To me it's a no brainer. I'd easily pay the extra few dollars to ensure I'm getting a better material. For my remodels, I don't even give my customers a choice anymore. I use Densarmor in all bathroom non wet locations. Period. They pay the extra for the upgrade or I don't take the job.
I recommend if you have the opportunity to use something other than greenboard.

Good luck with your project :thumbup:


----------



## BFD8 (Apr 2, 2008)

Well the greenboard was $9 a sheet so it doesn't sound any more than that. Thanks for the input. I will def. be doing something different.


----------



## ponch37300 (Nov 27, 2007)

Angus has a good point about the green board. It used to be considered "the better stuff" but i have read/seen alot of problems with it in wet locations. 

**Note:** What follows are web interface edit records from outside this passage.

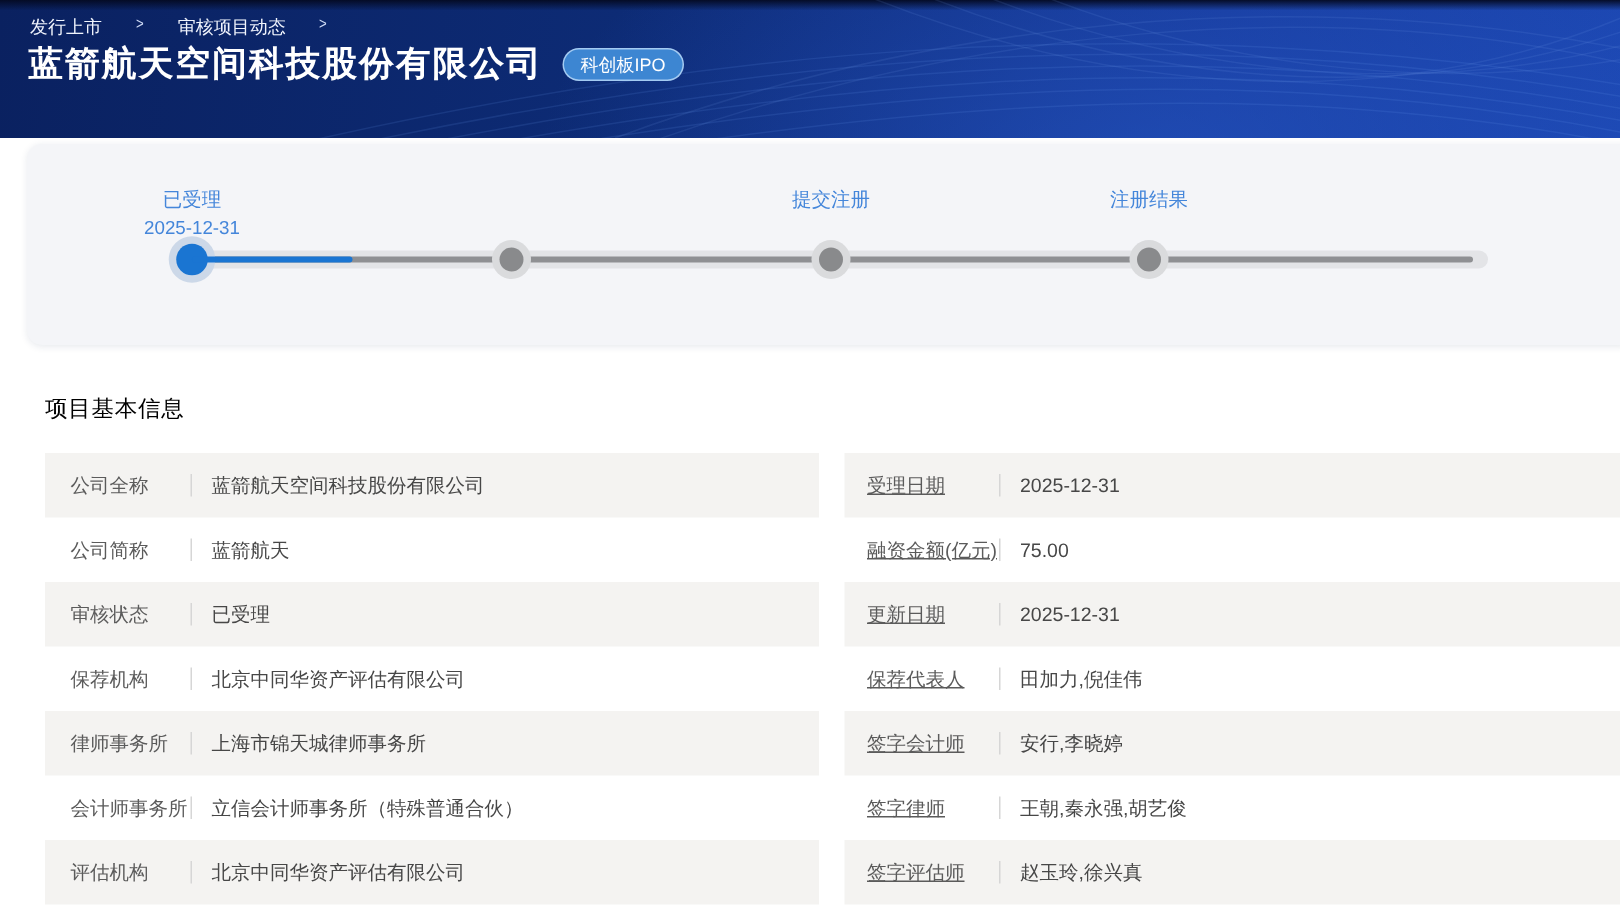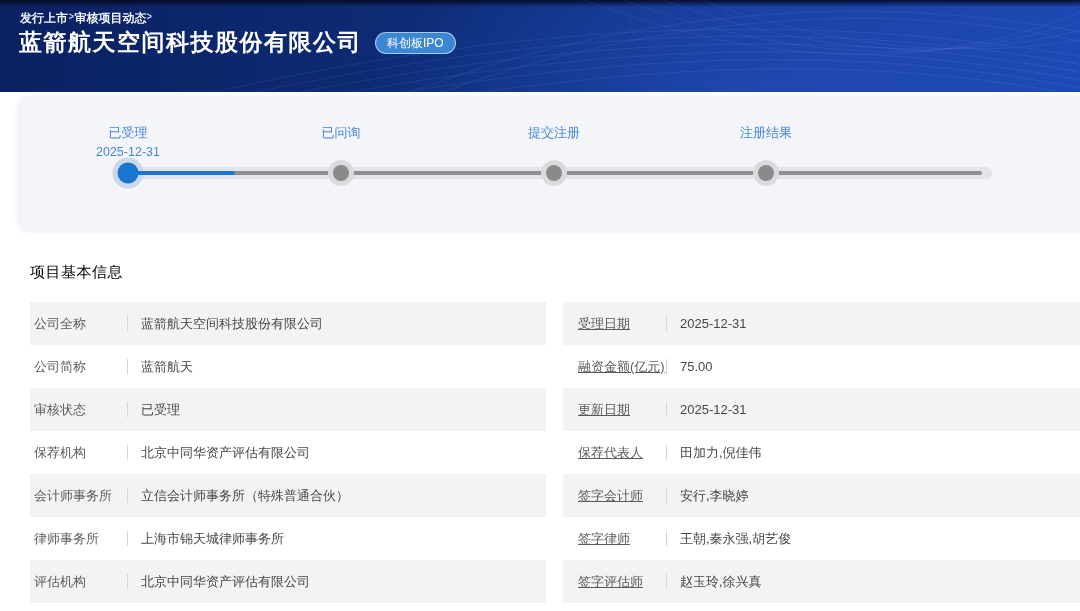"发行上市" .breadcrumb { font-weight: bold -> none; gap: 0 -> 22px }
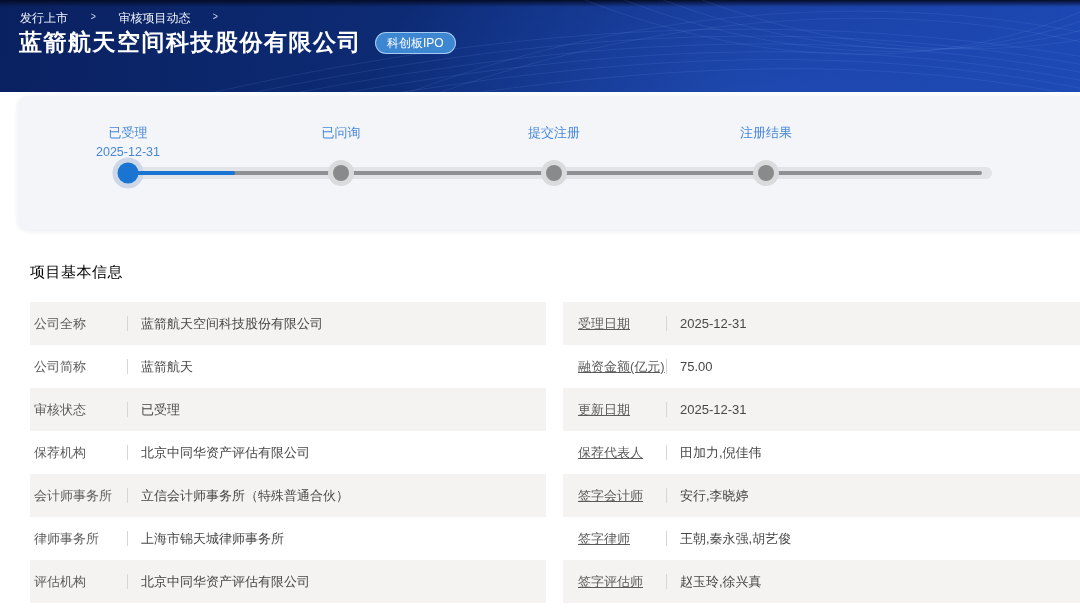"已问询" div.stage-label { html: <div>已问询</div> -> none }
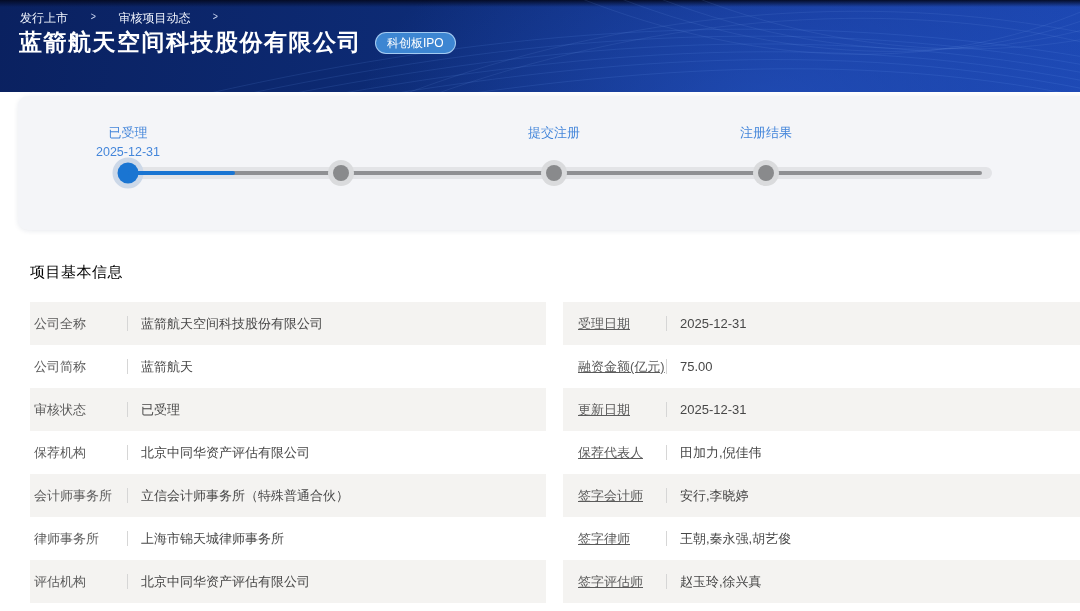"公司全称" .label { padding-left: 4px -> 17px }
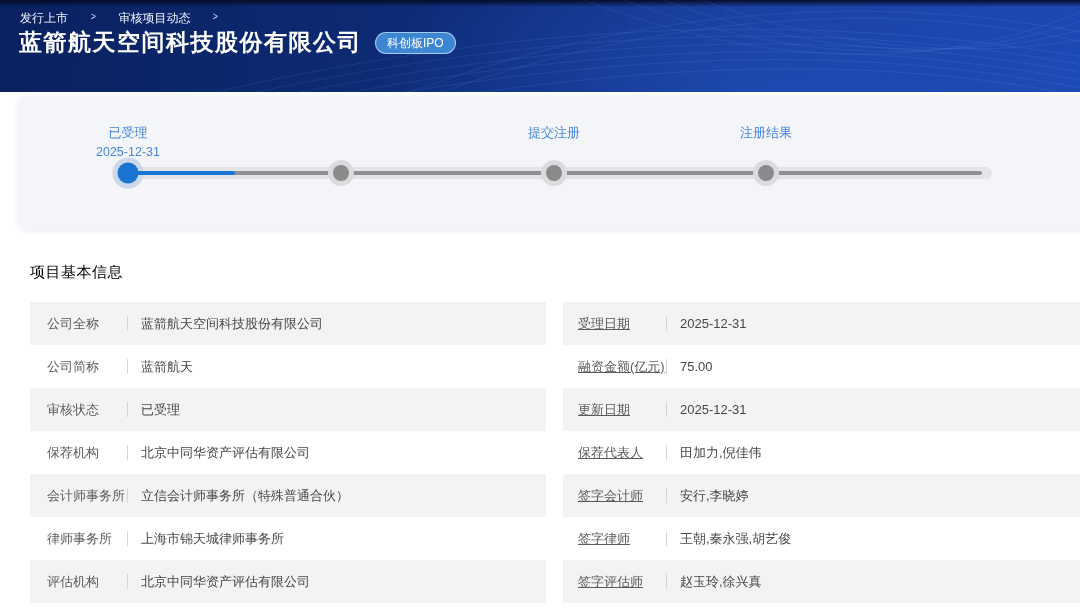"会计师事务所" div.row { order: before "律师事务所" -> after "律师事务所" }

As far as your wall seperating the shower from the toilet where your surrond sticks out farther than the wall you can either trim the surrond or add another 2x4 to extend the wall another 1.5" if you can spare the room. Also in this location i would shim the studs so they are even with the surrond.


----------



## Maintenance 6 (Feb 26, 2008)

angus242 said:


> Unfortunately, it's a common mistake. Greenboard was actually removed from the IRC book maybe even a few years ago???? Bottom line is it's faced with paper. Paper and water = food for mold. I keep posting this picture here but it's one of the best examples of why greenboard is obsolete.
> 
> Densarmor is sold at Menards and Lowes...as far as I know, Homey Depot doesn't care it. Like I said, it is the exact same procedure as installing drywall. I use it exclusively in any bathroom remodel I do. Taking it 1 step further, I also use fiberglass tape for the seams as using paper tape is kind of silly if you take the effort of not using paper on the drywall.


I use GP's drywall mud made for Densarmor too. Regular drywall mud has some organics in it that are mold food.


----------



## angus242 (May 1, 2008)

Maintenance 6 said:


> I use GP's drywall mud made for Densarmor too. Regular drywall mud has some organics in it that are mold food.


Yes, so do I. It's called Densarmor Cote. I can only find it locally at Lowes.


----------